A dementia manifesto

The Australian writer Kate Swaffer appears to be one of a kind. Diagnosed with dementia before she turned fifty, she has done much more than just advocate for dementia funding or promote progressive policies that could help people who have been warehoused to reclaim a share of happiness. She has created, in Australia, at least, a sense that it is possible that the final years of dementia don’t have to be everyone’s nightmare. At the same time, she has been battling an assortment of symptoms, some of which are atypical. For example, since she was diagnosed with dementia, she has been diagnosed with acquired dyslexia. And she has remarked that the reason she blogs is not to build up a readership, or to educate people about this often misunderstood disease. It is to leave behind a digital version of her long-term memories, which she describes as fading. But despite her many difficulties, she continues to speak publicly, in Australia and abroad. Acknowledging that her mind needs help, she has nicknamed her husband her Back-up Brain, or BUB.

In her book, What the Hell Happened to My Brain: Living Beyond Dementia, Swaffer presents a sometimes angry slant on how people regard the disease. This is not the first book-length treatment of dementia that I’ve read by someone with the disease. I learned much from my fellow Massachusetts writer Greg O’Brien, who wrote an insightful and sometimes entertaining book, On Pluto: Inside the Mind of Alzheimer’s. But Swaffer’s book goes one step further. It is a manifesto. Swaffer and I are of the same generation. We came of age in the early eighties, when the AIDS epidemic was in its early and most horrifying phase. A cure was many years into the future. I wasn’t very politically active during those years, but it appears that Swaffer was.

Her activism is most notable when she is zeroing in on the elder care industry. In an inspired move, Swaffer coined the term “Prescribed Disengagement®, and then had the phrase registered. This is why the sentence you are reading includes the trademark symbol—®—near its end. Some readers skimming through the book may assume that Prescribed Disengagement® is a good thing. Doesn’t the ® confer legitimacy?

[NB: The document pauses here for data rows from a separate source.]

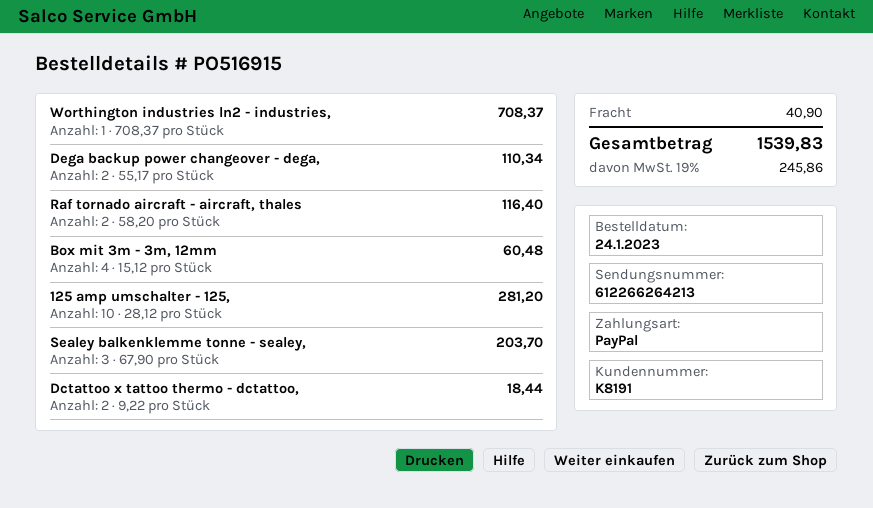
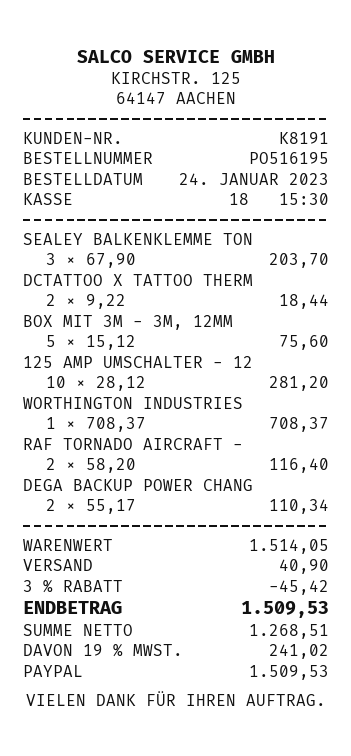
order number: PO516915 -> PO516195
Box mit 3m - 3m, 12mm: 4 x 15.12 = 60.48 -> 5 x 15.12 = 75.60
discount: none -> 3% = 45.42
tax: 19% = 245.86 -> 19% = 241.02
total: 1539.83 -> 1509.53

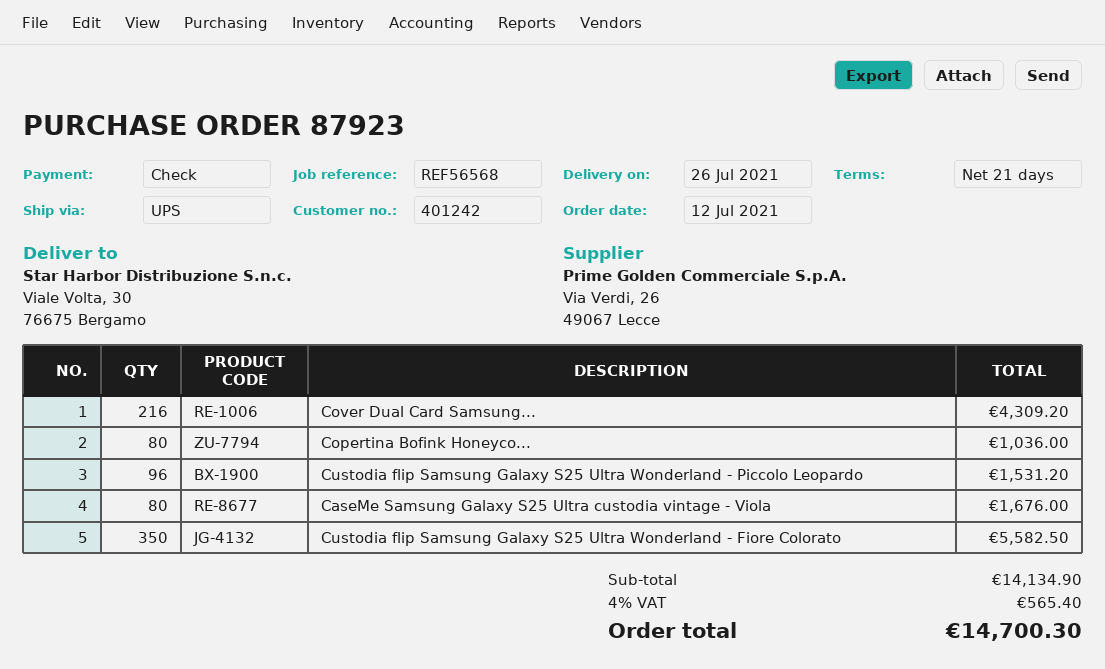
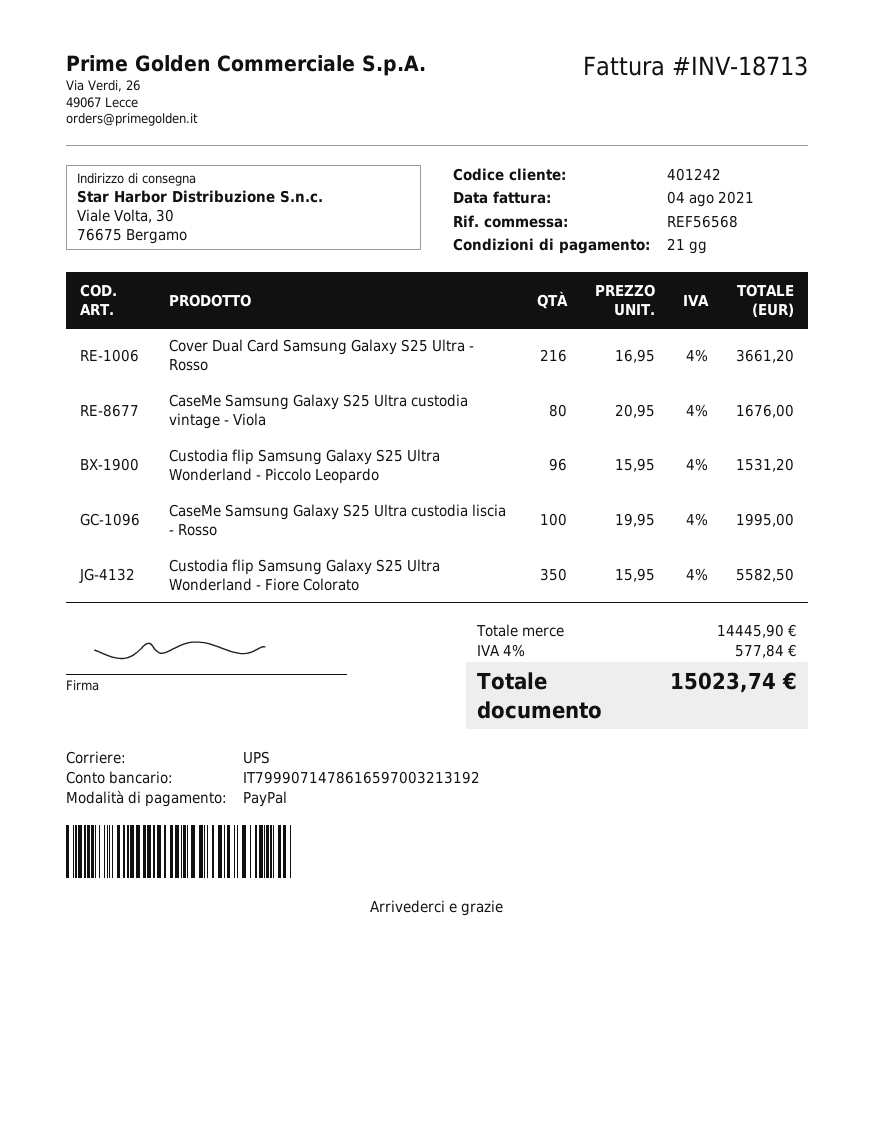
payment method: cheque -> PayPal
Cover Dual Card Samsung...: 216 for 4309.20 -> 216 for 3661.20
Copertina Bofink Honeyco...: 80 for 1036.00 -> none
CaseMe Samsung Galaxy S25 Ultra custodia liscia - Rosso: none -> 100 for 1995.00
subtotal: 14134.90 -> 14445.90
tax: 4% = 565.40 -> 4% = 577.84
total: 14700.30 -> 15023.74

Quite the contrary.

When Swaffer was diagnosed with frontotemporal dementia at age 49, she was told that she should stop working and studying, and live [Swaffer’s italics] for the time that remained. “It seems extraordinary,” Swaffer commented in her book, “that one day I was studying for a tertiary degree, working full-time, volunteering, parenting two teenage boys and running a household, doing the shopping and gardening, living a very busy and full life with my husband, and the next day, told to give up life as I knew it and to live for the time left.”

Thanks to Swaffer’s book, I feel confident saying that the stigma of dementia is a good deal worse in Australia than it is in the United States. Many Australians, it seems, can’t get the stereotypes of dementia out of their heads. And for that reason, it takes more courage for Australians with dementia to come out of the closet. Swaffer reports that some relatives and acquaintances don’t believe she has anything wrong with her at all. As Swaffer puts it, “Others have openly suggested or accused me of lying for notoriety or sympathy.” One person with dementia Swaffer knows makes a point of carrying a letter from a neurologist, and another person keeps a brain-scan image at all times to demonstrate that the person really does have a serious disease.

One of the strongest parts in this book is Swaffer’s critique of Australia’s nursing-home industry. In a chapter titled “The Language of Dementia,” Swaffer points out that only recently has it become permissible for people with dementia in Australia to play a part in the language that, in many cases, controls people’s lives. She bluntly states, “When people with dementia have reduced or impaired language abilities, then it is up to others to learn how to communicate with them, not the other way around. If challenging behaviours become part of the experience, then it is more likely due to not being able to express things like pain, poor-tasting food, or being bored, than it is the fault of the dementia.” Other tweaks in language, such as replacing “suffering from” to the neutral “diagnosed with,” can provide a more neutral (and accurate) description of the disease, Swaffer notes.

One part of Swaffer’s agenda gave me pause: That people in nursing homes “wander”—essentially, escaping from their nursing homes because they are overmedicated and dreadfully bored. I don’t doubt that the previously sentence is correct. But while it’s all good to theorize about the state of mind of people far down the dementia path, it seems improbable that loved ones of the person with dementia would countenance anything that should put the person with dementia in harm. Even in temperate climates, wandering can be deadly.

That said, there is much wisdom in Swaffer’s prescription. Don’t condescend to those who have the disease, no matter how “demented” the person is. Don’t underestimate their capabilities. And, most of all, don’t wantonly talk about the person who is present. He or she may be listening.